▶ [What this task involves] Would you print all of the entries exactly, please, but without their pictures?

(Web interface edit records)

● ● ● ● ●

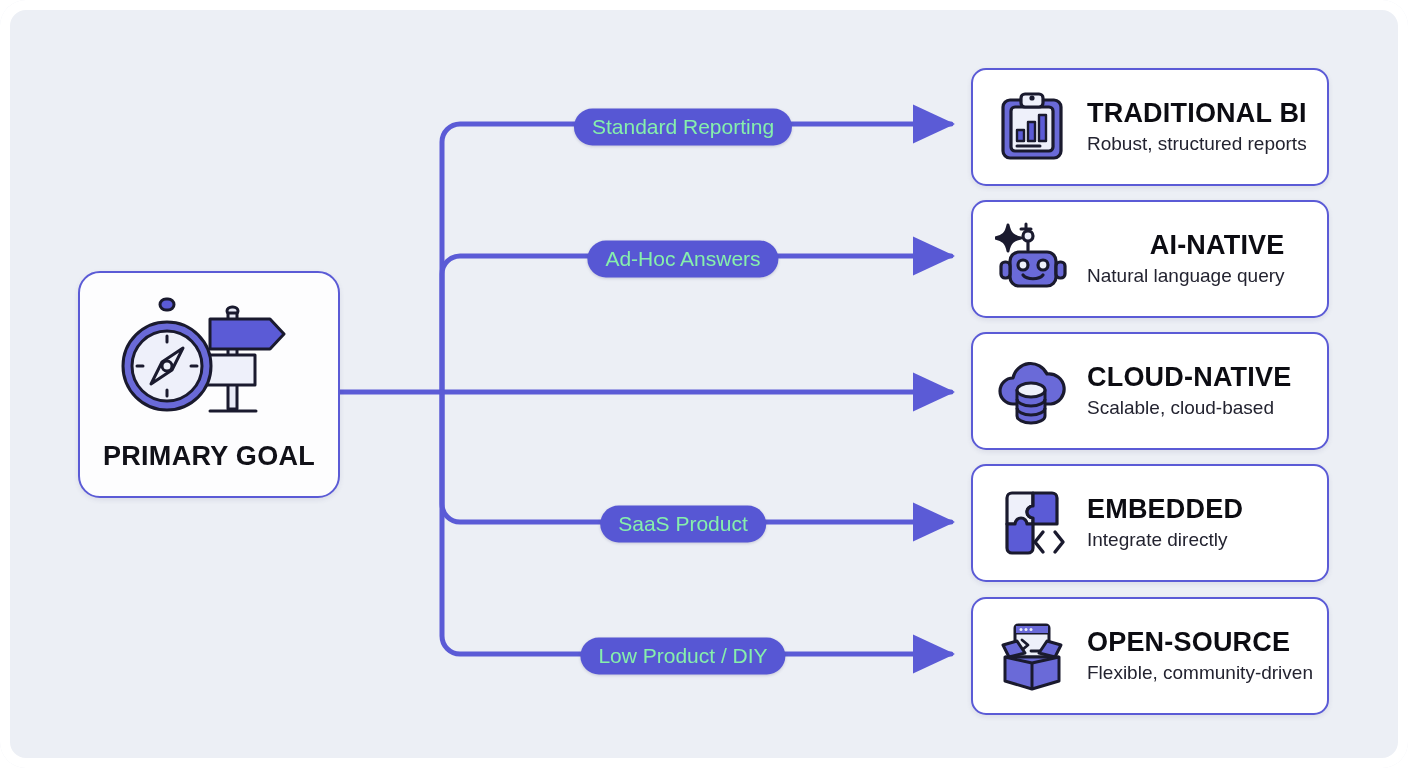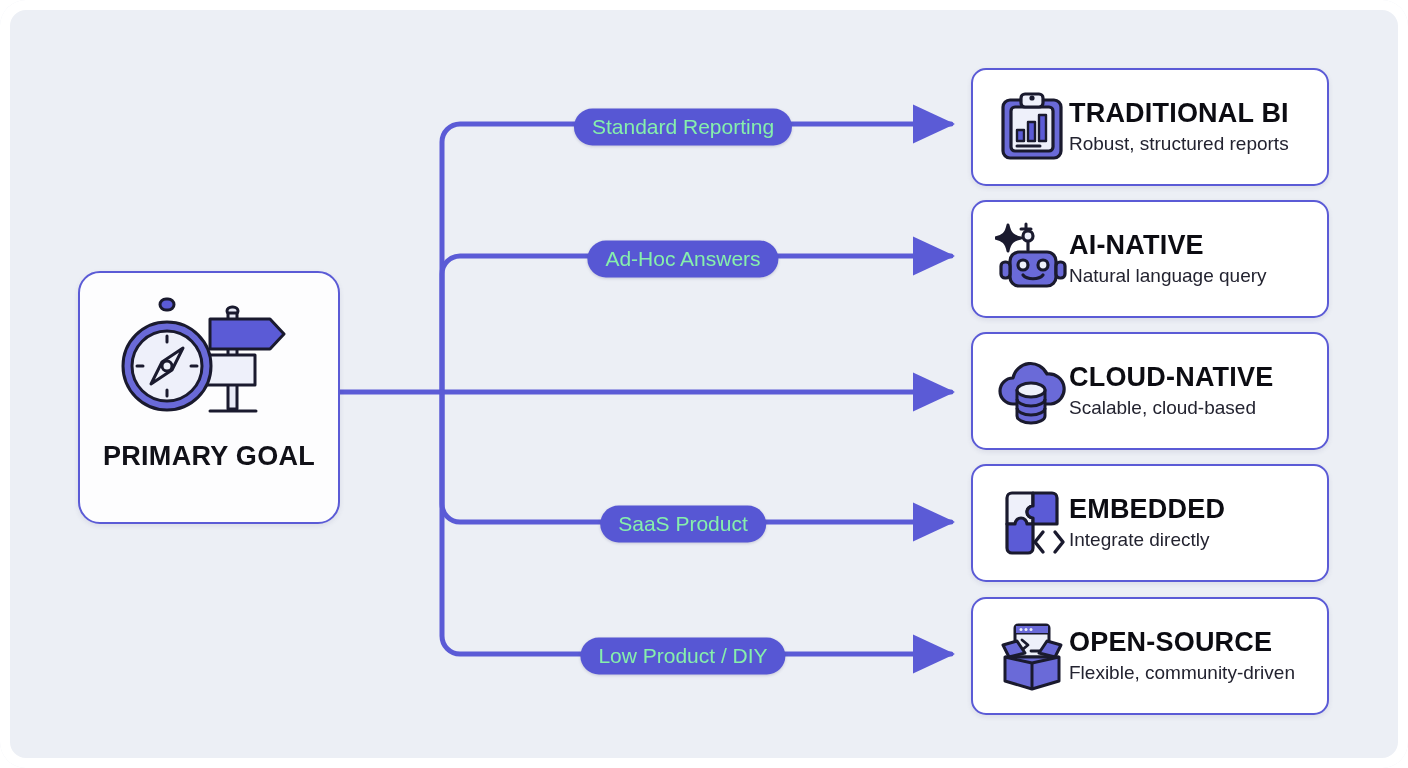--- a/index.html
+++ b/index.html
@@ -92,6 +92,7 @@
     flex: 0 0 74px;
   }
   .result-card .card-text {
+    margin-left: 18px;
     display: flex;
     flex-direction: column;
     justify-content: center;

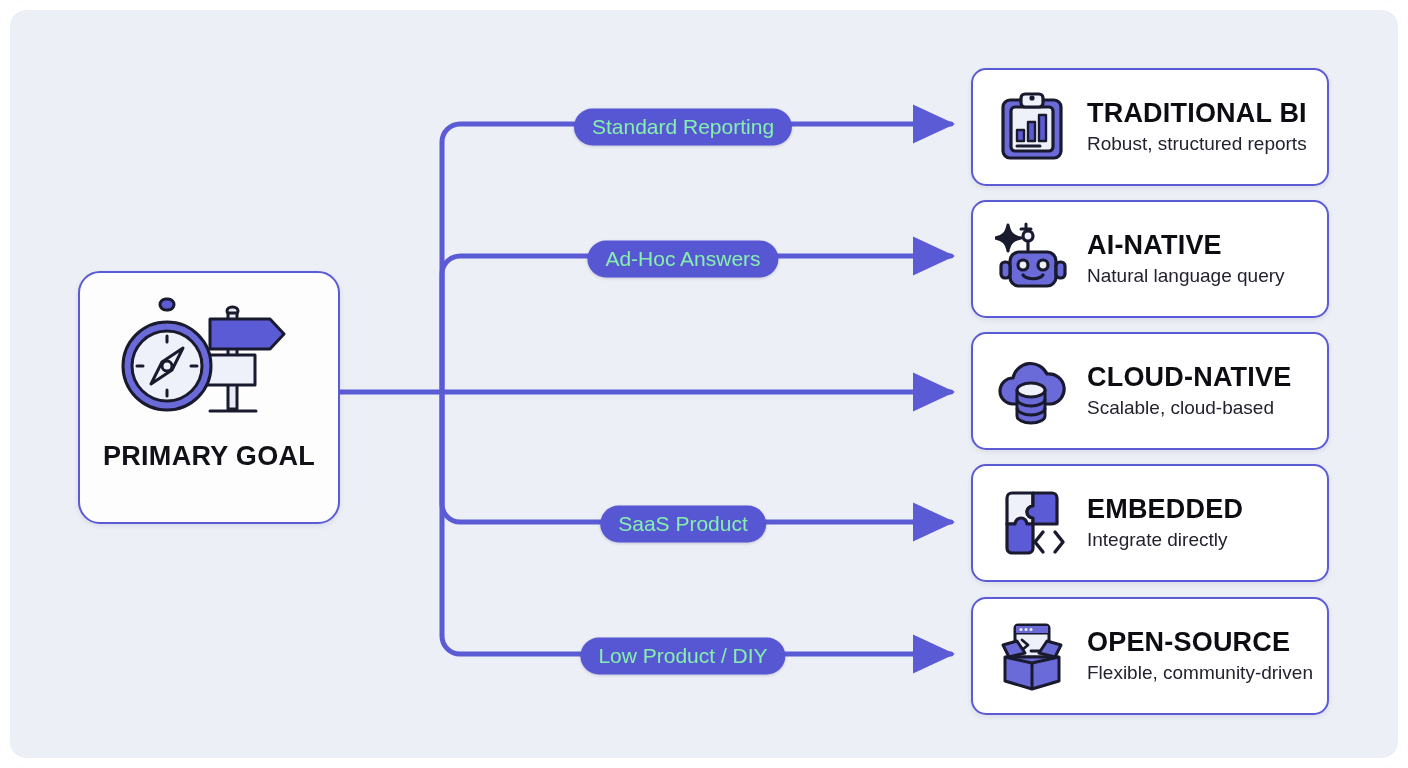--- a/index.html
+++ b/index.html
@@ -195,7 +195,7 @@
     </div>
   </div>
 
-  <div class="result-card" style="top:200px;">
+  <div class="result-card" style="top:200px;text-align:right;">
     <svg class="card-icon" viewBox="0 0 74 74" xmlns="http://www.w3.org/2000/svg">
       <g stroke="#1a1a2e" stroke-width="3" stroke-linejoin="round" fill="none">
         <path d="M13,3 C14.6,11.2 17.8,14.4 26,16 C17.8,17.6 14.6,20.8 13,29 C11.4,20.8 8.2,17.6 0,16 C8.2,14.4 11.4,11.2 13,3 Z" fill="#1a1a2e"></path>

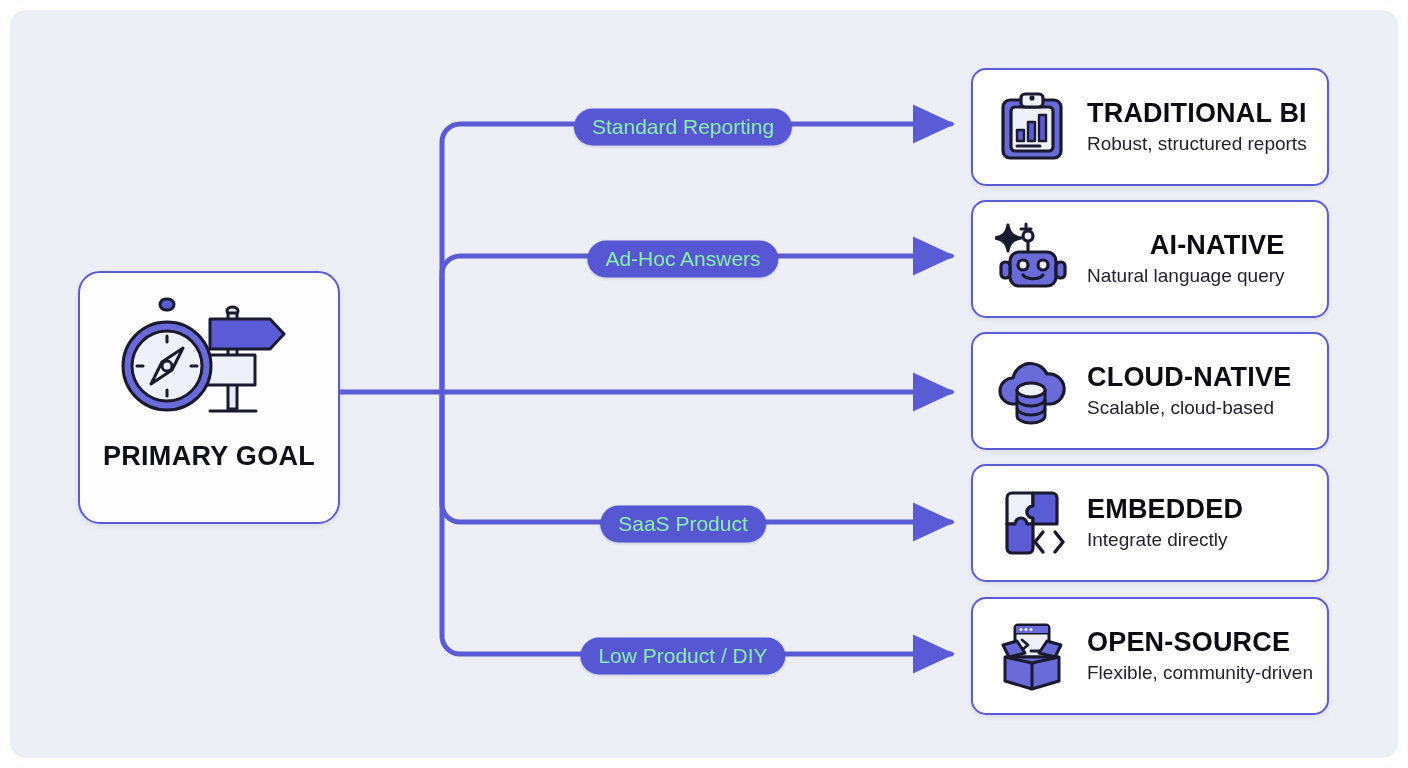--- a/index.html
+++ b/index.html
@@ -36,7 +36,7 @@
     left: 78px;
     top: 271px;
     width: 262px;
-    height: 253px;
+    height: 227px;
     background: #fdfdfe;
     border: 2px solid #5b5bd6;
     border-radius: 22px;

● ● ● ● ●

▶ [Solution to this task]
--- a/index.html
+++ b/index.html
@@ -92,6 +92,7 @@
     flex: 0 0 74px;
   }
   .result-card .card-text {
+    margin-left: 18px;
     display: flex;
     flex-direction: column;
     justify-content: center;

--- a/index.html
+++ b/index.html
@@ -195,7 +195,7 @@
     </div>
   </div>
 
-  <div class="result-card" style="top:200px;">
+  <div class="result-card" style="top:200px;text-align:right;">
     <svg class="card-icon" viewBox="0 0 74 74" xmlns="http://www.w3.org/2000/svg">
       <g stroke="#1a1a2e" stroke-width="3" stroke-linejoin="round" fill="none">
         <path d="M13,3 C14.6,11.2 17.8,14.4 26,16 C17.8,17.6 14.6,20.8 13,29 C11.4,20.8 8.2,17.6 0,16 C8.2,14.4 11.4,11.2 13,3 Z" fill="#1a1a2e"></path>

--- a/index.html
+++ b/index.html
@@ -36,7 +36,7 @@
     left: 78px;
     top: 271px;
     width: 262px;
-    height: 253px;
+    height: 227px;
     background: #fdfdfe;
     border: 2px solid #5b5bd6;
     border-radius: 22px;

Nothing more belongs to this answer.